* **Exercise prompt**
Whenever a picture appears, omit it, and set down everything else in the records exactly.

(Beginning of Data to use)

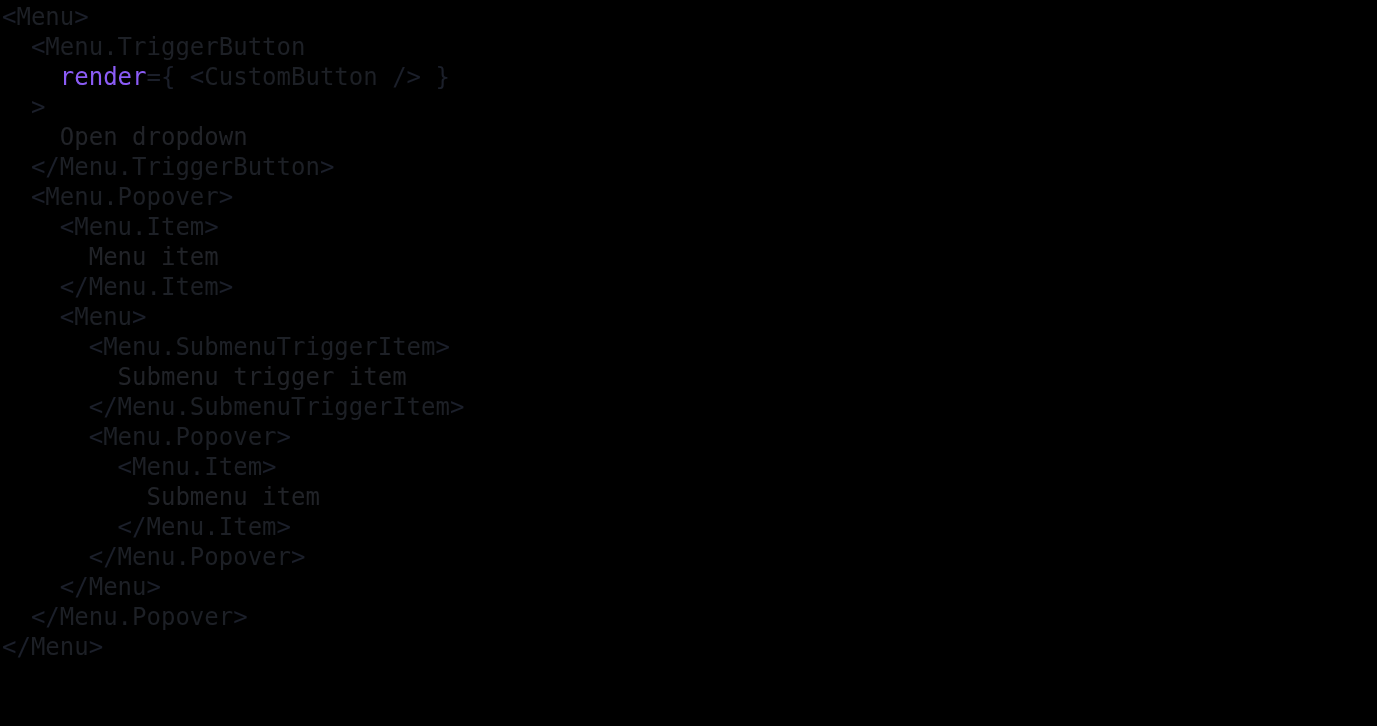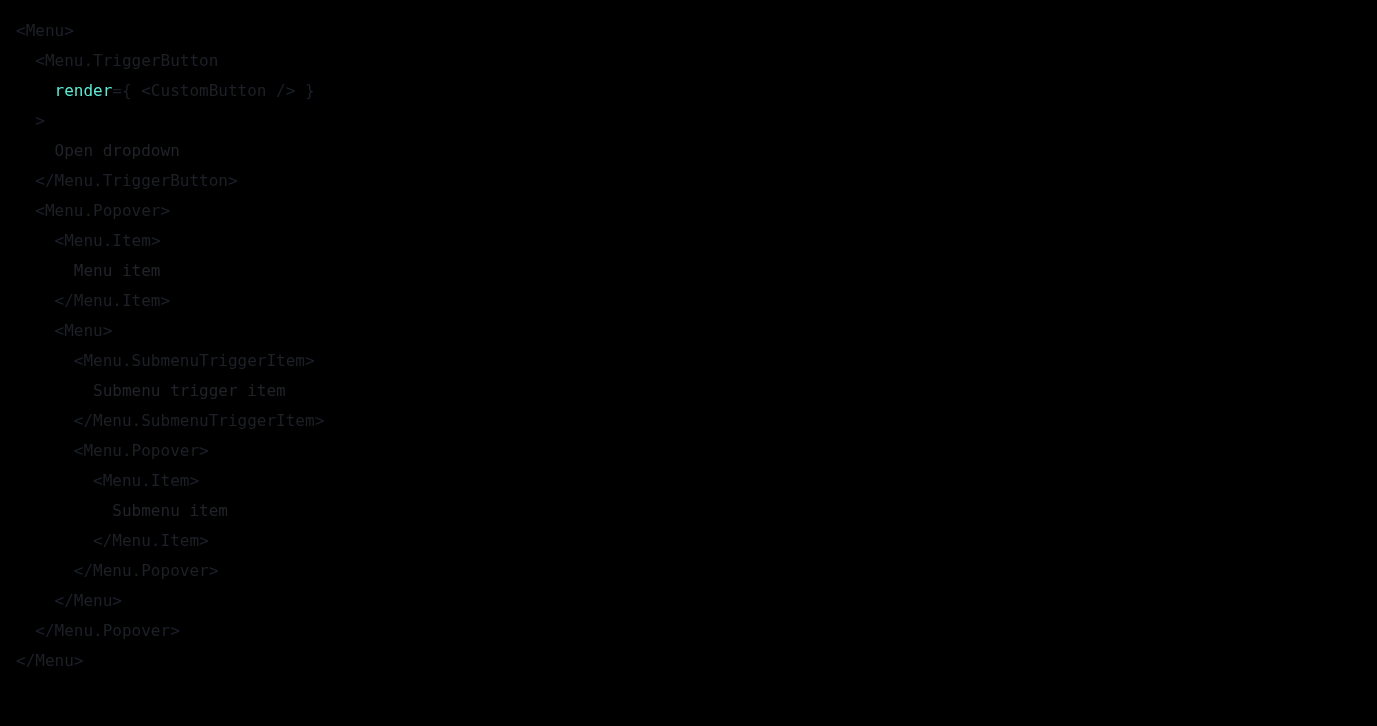"<Menu>" #code-pre { font-size: 16px -> 24px; padding: 16px -> 2px }
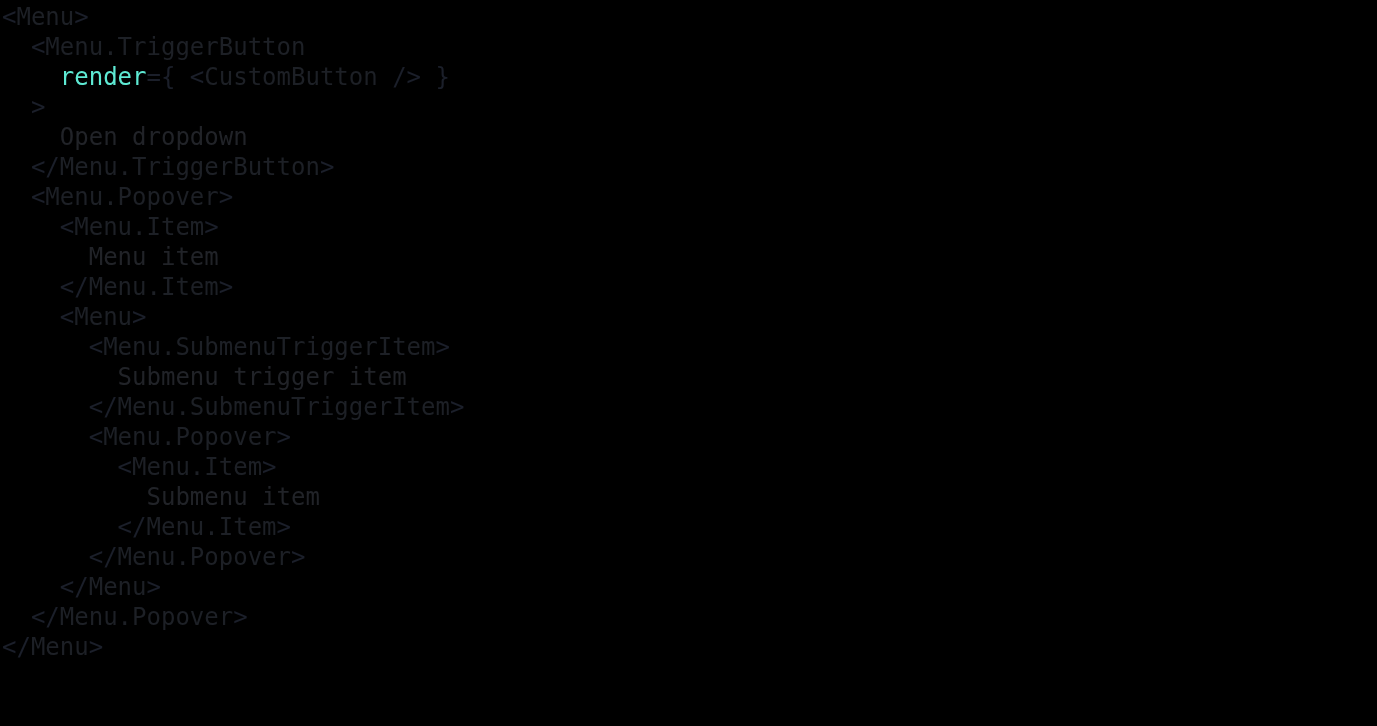"render" .attr { color: #5eead4 -> #8b5cf6 }
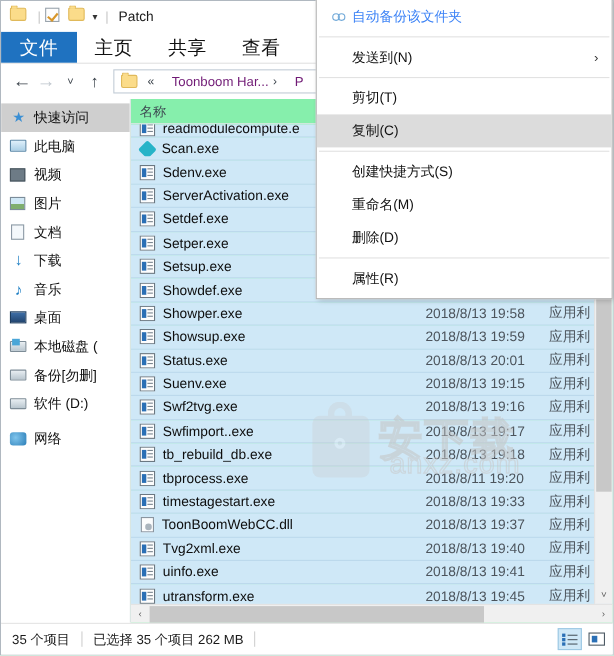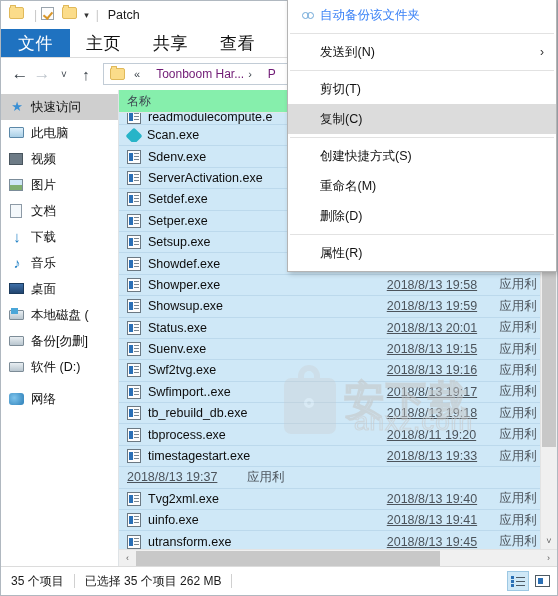"2018/8/13 19:58" .cell.date { text-decoration: underline -> none }
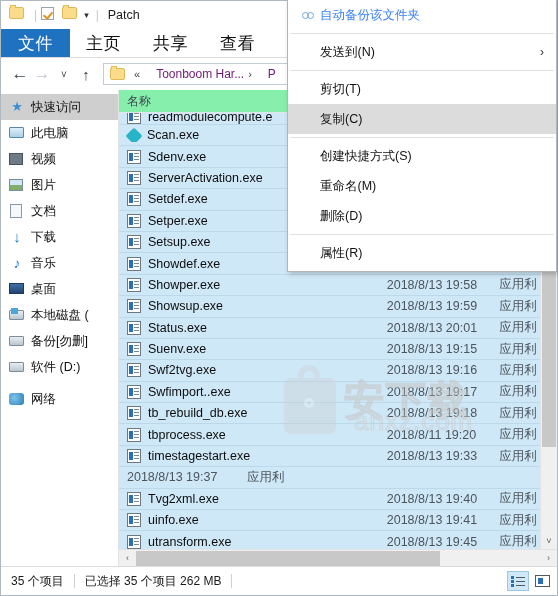"ToonBoomWebCC.dll" div.cell { html: none -> <div> <span></span> <span>ToonBoomWebCC.dll</span> </div> }
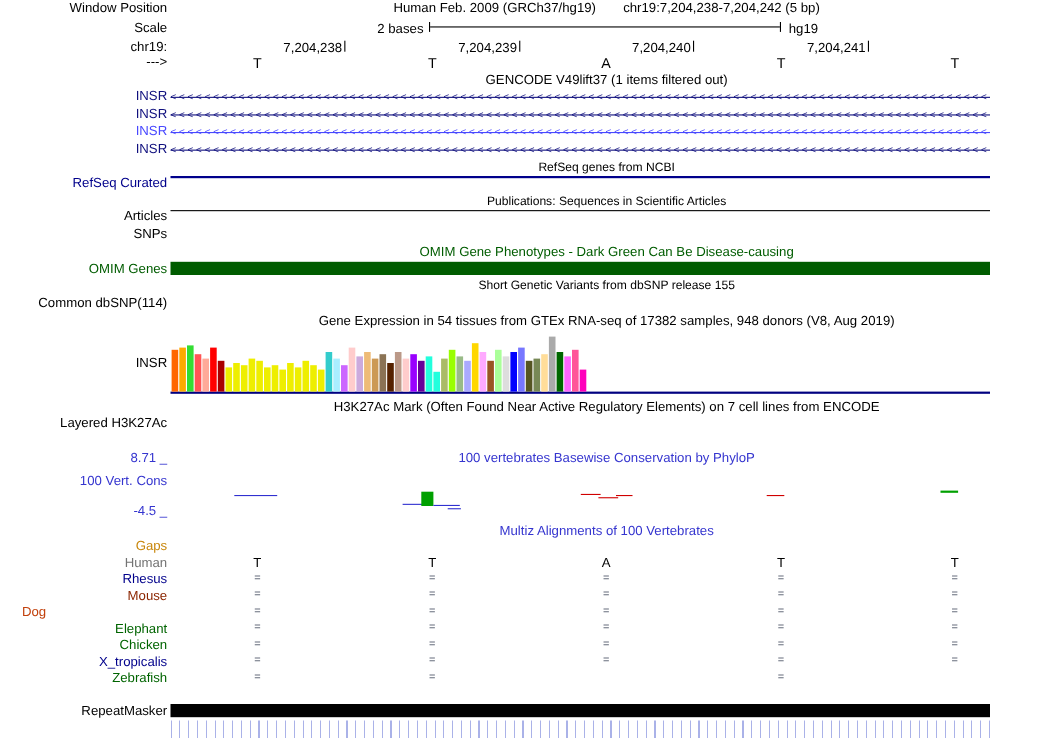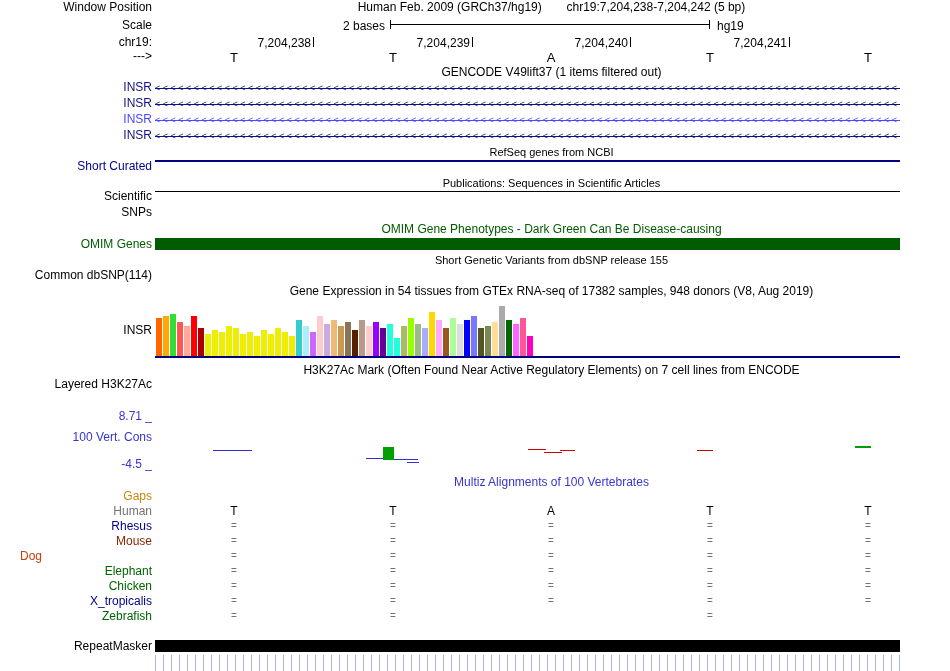"Short Curated" div.lab { text: Short -> RefSeq }
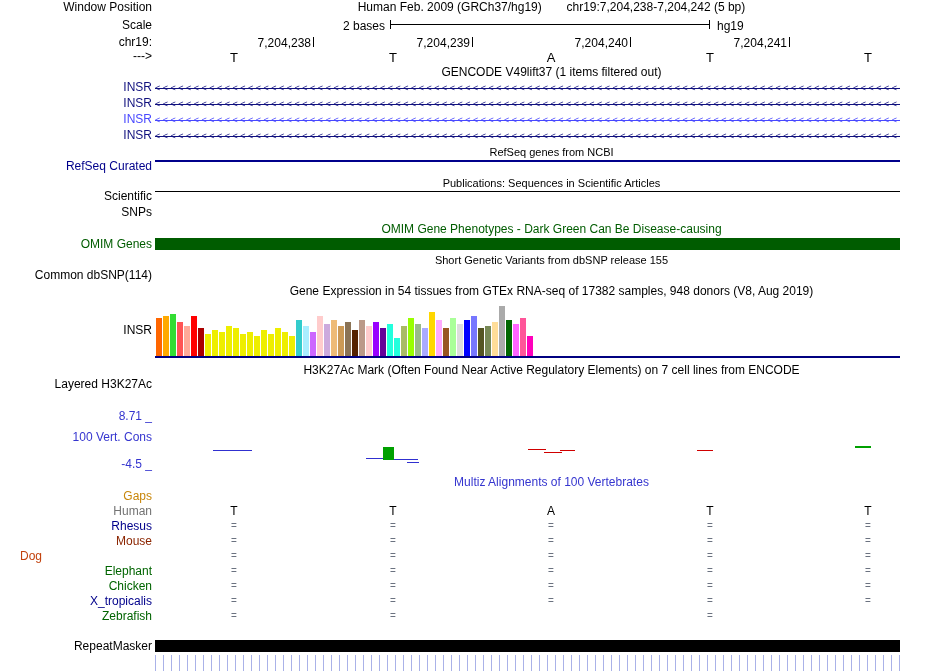"Scientific" div.lab { text: Scientific -> Articles }
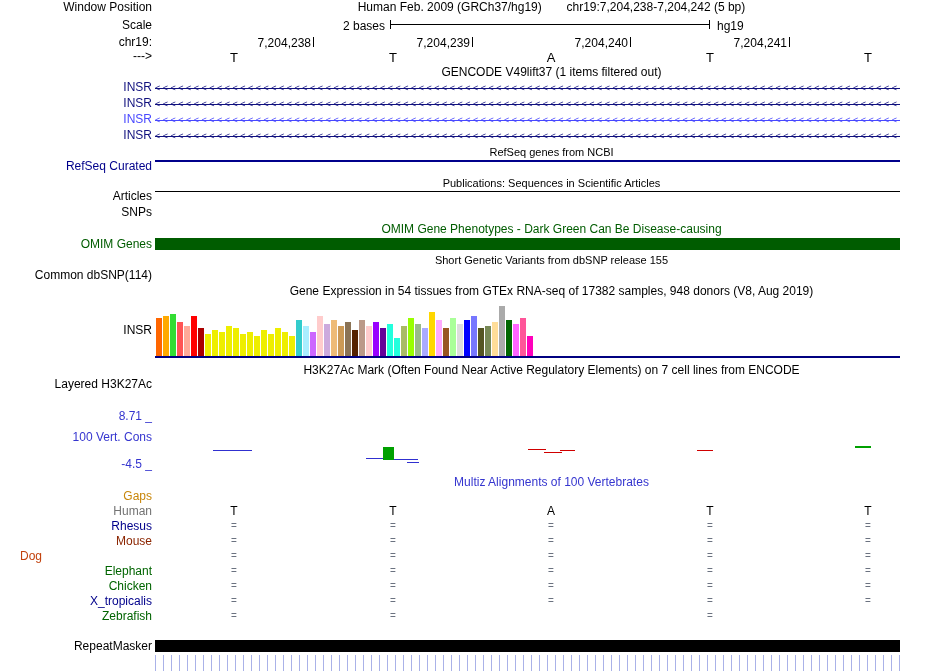"100 vertebrates Basewise Conservation by" div.ctr { html: none -> <div>100 vertebrates Basewise Conservation by PhyloP</div> }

(End of Data to use)

* **Response below**
"<Menu>" #code-pre { font-size: 16px -> 24px; padding: 16px -> 2px }
"render" .attr { color: #5eead4 -> #8b5cf6 }
"2018/8/13 19:58" .cell.date { text-decoration: underline -> none }
"ToonBoomWebCC.dll" div.cell { html: none -> <div> <span></span> <span>ToonBoomWebCC.dll</span> </div> }
"Short Curated" div.lab { text: Short -> RefSeq }
"Scientific" div.lab { text: Scientific -> Articles }
"100 vertebrates Basewise Conservation by" div.ctr { html: none -> <div>100 vertebrates Basewise Conservation by PhyloP</div> }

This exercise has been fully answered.